Lectures 29-31 Homework

Lec. 29 & 30 (Scaling) homework

[3 points] Simple analysis. From lecture 30 (and the corresponding memo, see readings), there is a formula for the advantage ratio between reversible and irreversible energy cost in the Frank02 algorithm. Use analysis and/or graphs of this function of n and k for various values of R_on/off to convince yourself (and the grader) that for given n and R_on/off, the advantage is a concave-down function of k (has only a single maximum), and that values of n greater than 10 are never optimal for values of R less than a trillion.
[5 points] Small Programming Project. Mimic the analysis from the memo analyzing and optimizing the "Frank02" algorithm (see reading list), but for the original (less spacetime-efficient) Bennett-89 algorithm instead. Present your results with a graph and power law, similar to the one in that memo.
[10 points] Small Programming Project. Write a program to calculate the maximum and average instantaneous space usage of the "Frank02" algorithm, as a function of n and k. Assume each triangle (adiabatic op) and each horizontal line (stored state) takes 1 unit of space. Present the results using tables and graphs to show how both quantities scale with respect to n and k. If you can produce a 3-D graph, that would be useful. If possible, use analysis or interpolation from the graph to give an approximate analytical formula for space usage as a function of n and k. Compare the results to the maximum space usage in the original Bennett89 algorithm (which was ~nk), and to the average space usage of Bennett89 (which you will have to calculate).
[20 points] Analysis. In this problem you are going to analyze how the performance advantage of reversible computing scales in area-limited, flux-limited scenarios for arbitrary computations, and determine whether Bennett-89 or Frank-02 is more appropriate for this purpose. This will use results from the previous two problems.

Set up your initial variables: system diameter, entropy flux per unit outer-surface area, entropy coefficient and spontaneous entropy generation rate per-device, entropy generated per irreversible op, minimum time per op (non-adiabatic limit), and volume per device. If you like, you may substitute heat for entropy throughout this problem.
Assume the system is cube-shaped with entropy removal through one face. Now you can express the volume and the max rate of entropy removal as functions of diameter and entropy flux.
For both the Bennett-89 and Frank-02 algorithms, do the following:

Express the average space usage, and the rate of entropy generation per irreversible op emulated, as functions of n, k, and t (time per adiabatic transition). (Use results from exercises 1 & 2 as needed.)
Knowing the average space usage per reversible device emulator, and the volume of the system, you can compute the maximum number of these "emulators" per system.
Now, show how to optimize t for maximum rate of computation within the entropy-rate limit.
Now, show how to optimize n and k given the initial parameters of the problem.

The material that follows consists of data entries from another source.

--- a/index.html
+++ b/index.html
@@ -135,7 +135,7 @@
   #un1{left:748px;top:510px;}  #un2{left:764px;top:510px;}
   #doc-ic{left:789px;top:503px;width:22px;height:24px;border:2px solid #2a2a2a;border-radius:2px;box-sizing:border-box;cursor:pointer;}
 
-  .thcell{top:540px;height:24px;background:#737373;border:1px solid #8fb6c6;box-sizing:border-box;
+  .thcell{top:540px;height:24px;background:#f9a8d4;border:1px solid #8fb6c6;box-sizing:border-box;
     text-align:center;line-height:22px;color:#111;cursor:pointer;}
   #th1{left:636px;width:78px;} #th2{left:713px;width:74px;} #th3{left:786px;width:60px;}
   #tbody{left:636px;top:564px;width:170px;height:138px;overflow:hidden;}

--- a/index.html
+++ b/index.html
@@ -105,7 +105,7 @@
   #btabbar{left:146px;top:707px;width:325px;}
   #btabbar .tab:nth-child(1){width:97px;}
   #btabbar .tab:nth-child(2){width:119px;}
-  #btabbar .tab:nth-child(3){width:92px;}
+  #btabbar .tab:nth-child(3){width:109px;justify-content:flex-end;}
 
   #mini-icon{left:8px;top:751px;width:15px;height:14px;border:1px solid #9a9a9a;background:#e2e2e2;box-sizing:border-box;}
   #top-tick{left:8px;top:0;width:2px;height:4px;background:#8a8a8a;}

Express your results in terms of overall performance. Determine the regimes of parameter values in which Bennett-89 and Frank-02 are best performers. (Or, if one consistently dominates the other, say so.) If the optimal choice of t, k, n, and choice of algorithm is always made, how rapidly does reversible performance scale with diameter? (Fit your results to a power law.) What is the reversible advantage factor versus irreversible performance as a function of diameter? (Note irreversible performance scales as diameter squared.)
How do the results change if the maximum space usage, rather than the average space usage, is used throughout the problem?

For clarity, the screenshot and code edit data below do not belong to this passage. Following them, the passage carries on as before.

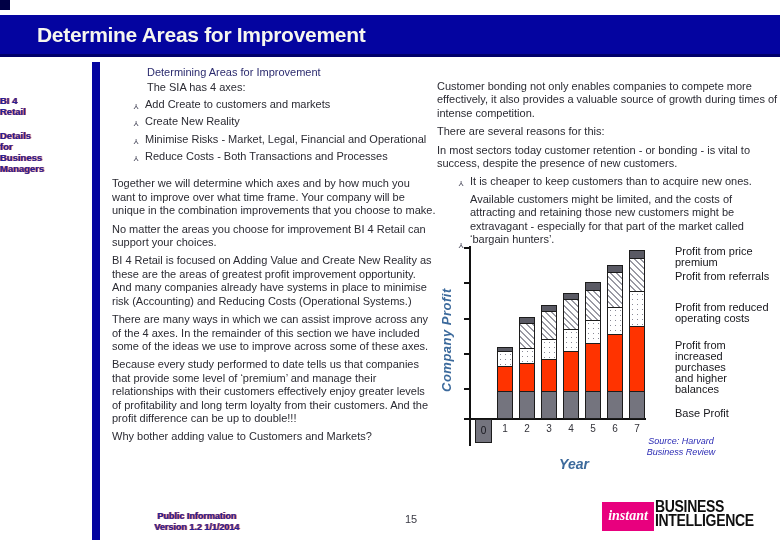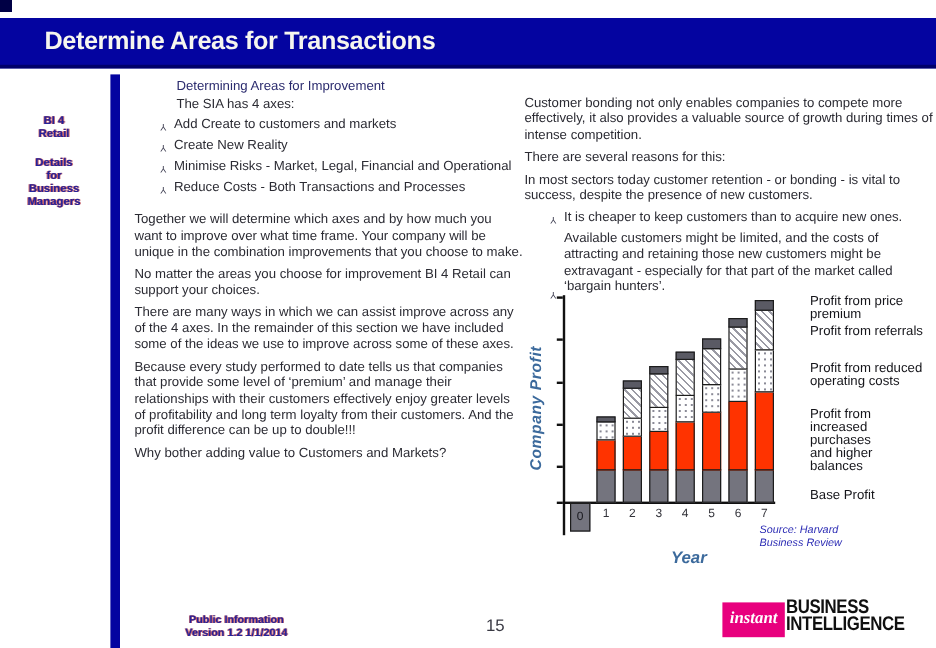--- a/index.html
+++ b/index.html
@@ -91,7 +91,7 @@
   <div class="corner-square"></div>
 
   <div class="header-bar">
-    <div class="header-title">Determine Areas for Transactions</div>
+    <div class="header-title">Determine Areas for Improvement</div>
   </div>
 
   <div class="divider"></div>

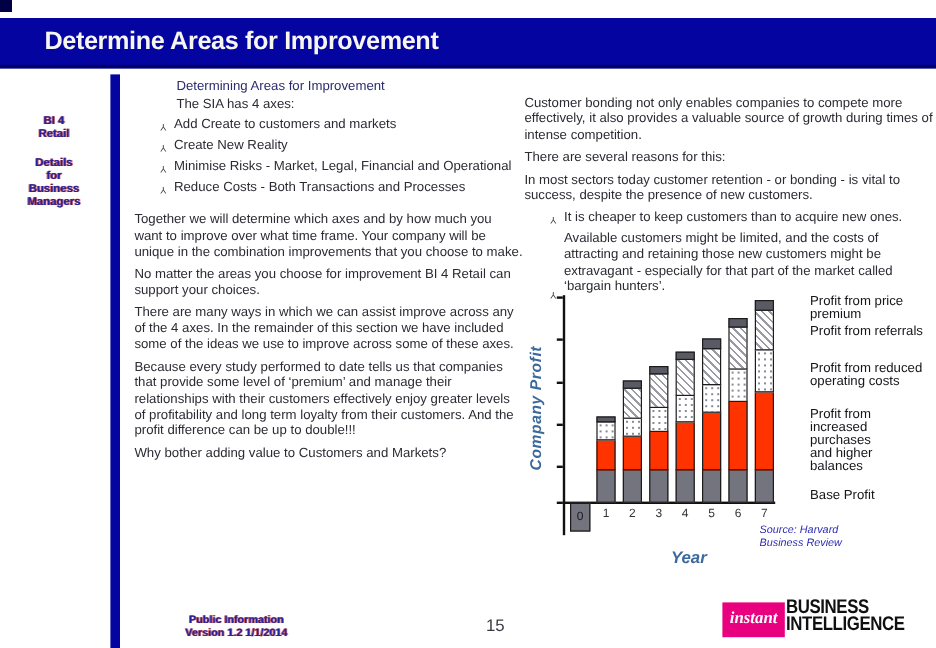--- a/index.html
+++ b/index.html
@@ -20,7 +20,7 @@
   .divider { position:absolute; left:92px; top:62px; width:8px; height:478px; background:#0404a0; }
 
   
-  .sidebar { position:absolute; left:0; top:95px; width:90px; text-align:center;
+  .sidebar { position:absolute; left:0; top:95px; width:90px; text-align:left;
              color:#23239c; font-size:9.5px; font-weight:bold; line-height:11px;
              text-shadow:0.7px 0 0 rgba(175,30,40,.65), -0.7px 0 0 rgba(175,30,40,.65); }
   .sidebar .group { margin-bottom:13px; }

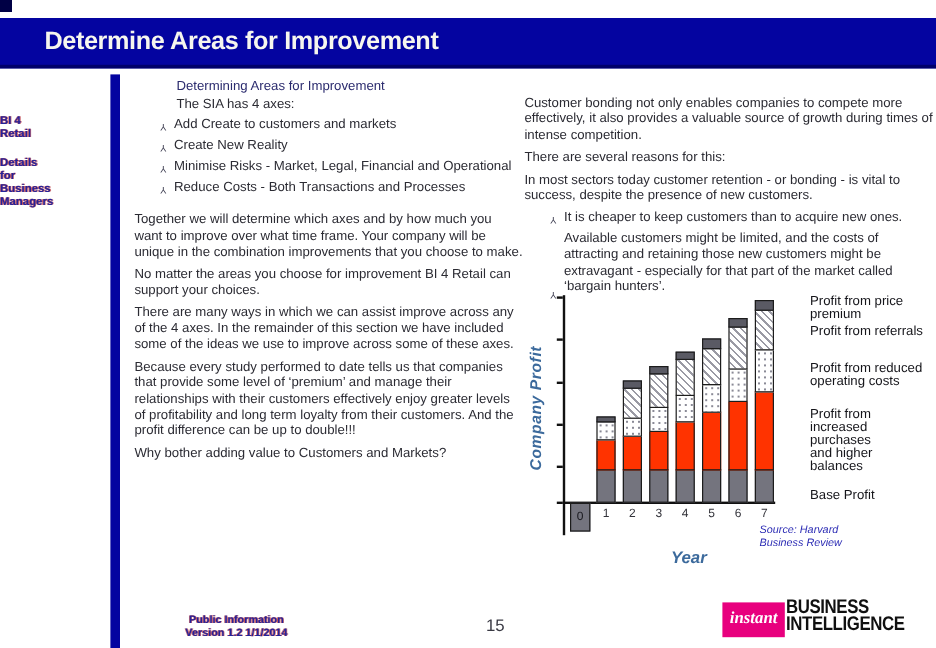--- a/index.html
+++ b/index.html
@@ -132,6 +132,7 @@
 
     <p class="body-text mt14">Together we will determine which axes and by how much you want to improve over what time frame. Your company will be unique in the combination improvements that you choose to make.</p>
     <p class="body-text">No matter the areas you choose for improvement BI 4 Retail can support your choices.</p>
+    <p class="body-text">BI 4 Retail is focused on Adding Value and Create New Reality as these are the areas of greatest profit improvement opportunity. And many companies already have systems in place to minimise risk (Accounting) and Reducing Costs (Operational Systems.)</p>
     <p class="body-text">There are many ways in which we can assist improve across any of the 4 axes. In the remainder of this section we have included some of the ideas we use to improve across some of these axes.</p>
 
     <p class="body-text">Because every study performed to date tells us that companies that provide some level of ‘premium’ and manage their relationships with their customers effectively enjoy greater levels of profitability and long term loyalty from their customers. And the profit difference can be up to double!!!</p>

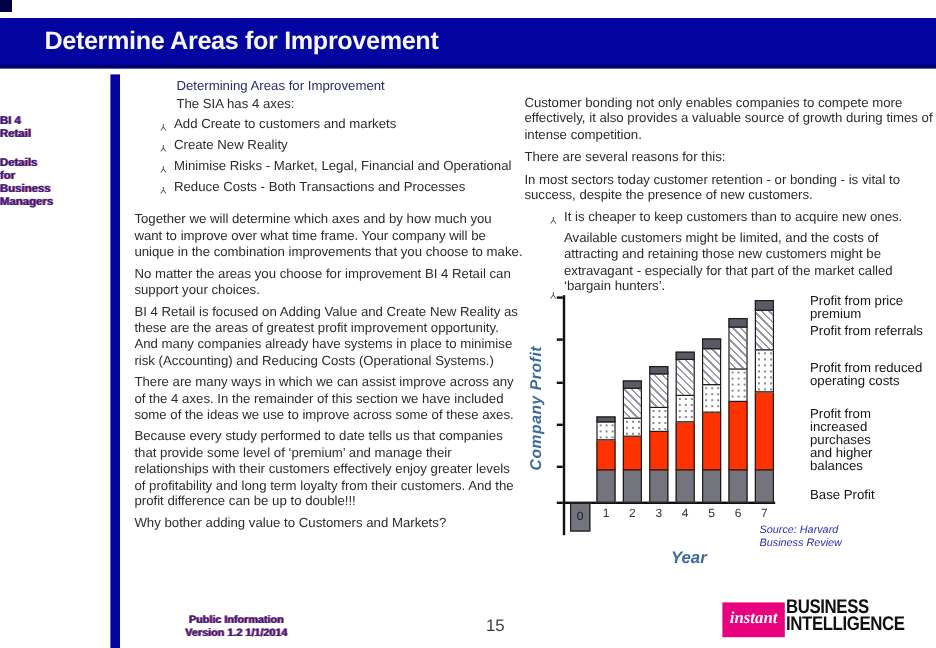--- a/index.html
+++ b/index.html
@@ -61,7 +61,7 @@
   .year-label { position:absolute; left:92px; top:218px; width:90px; text-align:center;
                 font-size:14px; font-weight:bold; font-style:italic; color:#3c6a9c; }
   .source-note { position:absolute; left:196px; top:198px; width:96px; font-size:9px;
-                 font-style:italic; color:#2b2bb4; line-height:11px; }
+                 font-style:italic; color:#2b2bb4; line-height:11px;text-align:center; }
   .legend-item { position:absolute; left:238px; font-size:11px; line-height:11px; color:#15151a; }
   .lg-premium   { top:8px;   width:95px; }
   .lg-referrals { top:33px;  width:118px; }

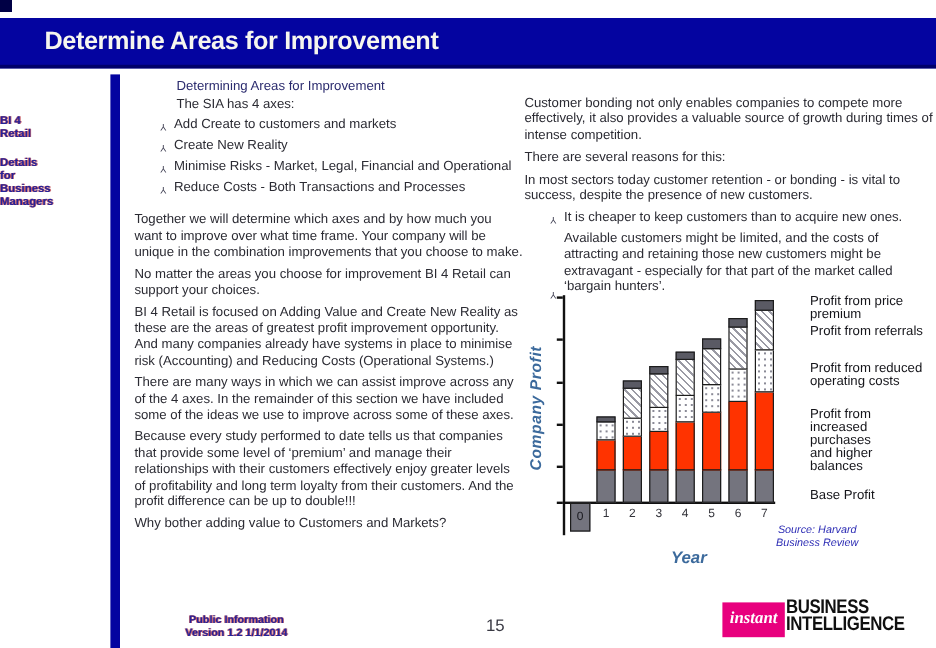--- a/index.html
+++ b/index.html
@@ -73,7 +73,7 @@
   .classification { position:absolute; left:138px; top:511px; width:118px; text-align:center;
                     font-size:9px; font-weight:bold; line-height:10.5px; color:#23239c;
                     text-shadow:0.7px 0 0 rgba(175,30,40,.65), -0.7px 0 0 rgba(175,30,40,.65); }
-  .page-number { position:absolute; left:405px; top:513px; font-size:14px; color:#3a3a44; }
+  .page-number { position:absolute; left:405px; top:513px; font-size:11px; color:#3a3a44; }
 
   .logo { position:absolute; left:602px; top:496px; width:178px; height:42px; }
   .logo-box { position:absolute; left:0; top:6px; width:52px; height:29px; background:#e8007e;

[30 points] Analysis. Like the previous problem, but focusing on overall performance for 3-D parallel flux-limited algorithms instead (as discussed in lec. 30, but for arbitrary computations). You have to set up the whole problem yourself. The goal is to figure out which algorithm (Bennett-89 or Frank-02) scales better in this scenario. You should consider both maximum space usage and average space usage. You should take into account how the space usage impacts the minimum spacing between devices. You should consider both local and non-local communication scenarios. For the solution that minimizes run-time, you should note how much of an increase in hardware cost (mass, space usage) is required, compared to the optimal 3-D irreversible solution, and how the cost overhead scales with the speedup factor. Does reversibility ever confer an advantage in performance per unit hardware in this scenario? I.e., does the speedup from denser packing outweigh the extra cost from doing the emulation? The analysis in sec. 6.3.1 of the green book says yes, for Bennett89 with suitable parameter settings and a negligible leakage rate. But we'd like to see in more detail how this hardware-efficiency benefit scales with technology & algorithm parameters and with the choice of algorithm.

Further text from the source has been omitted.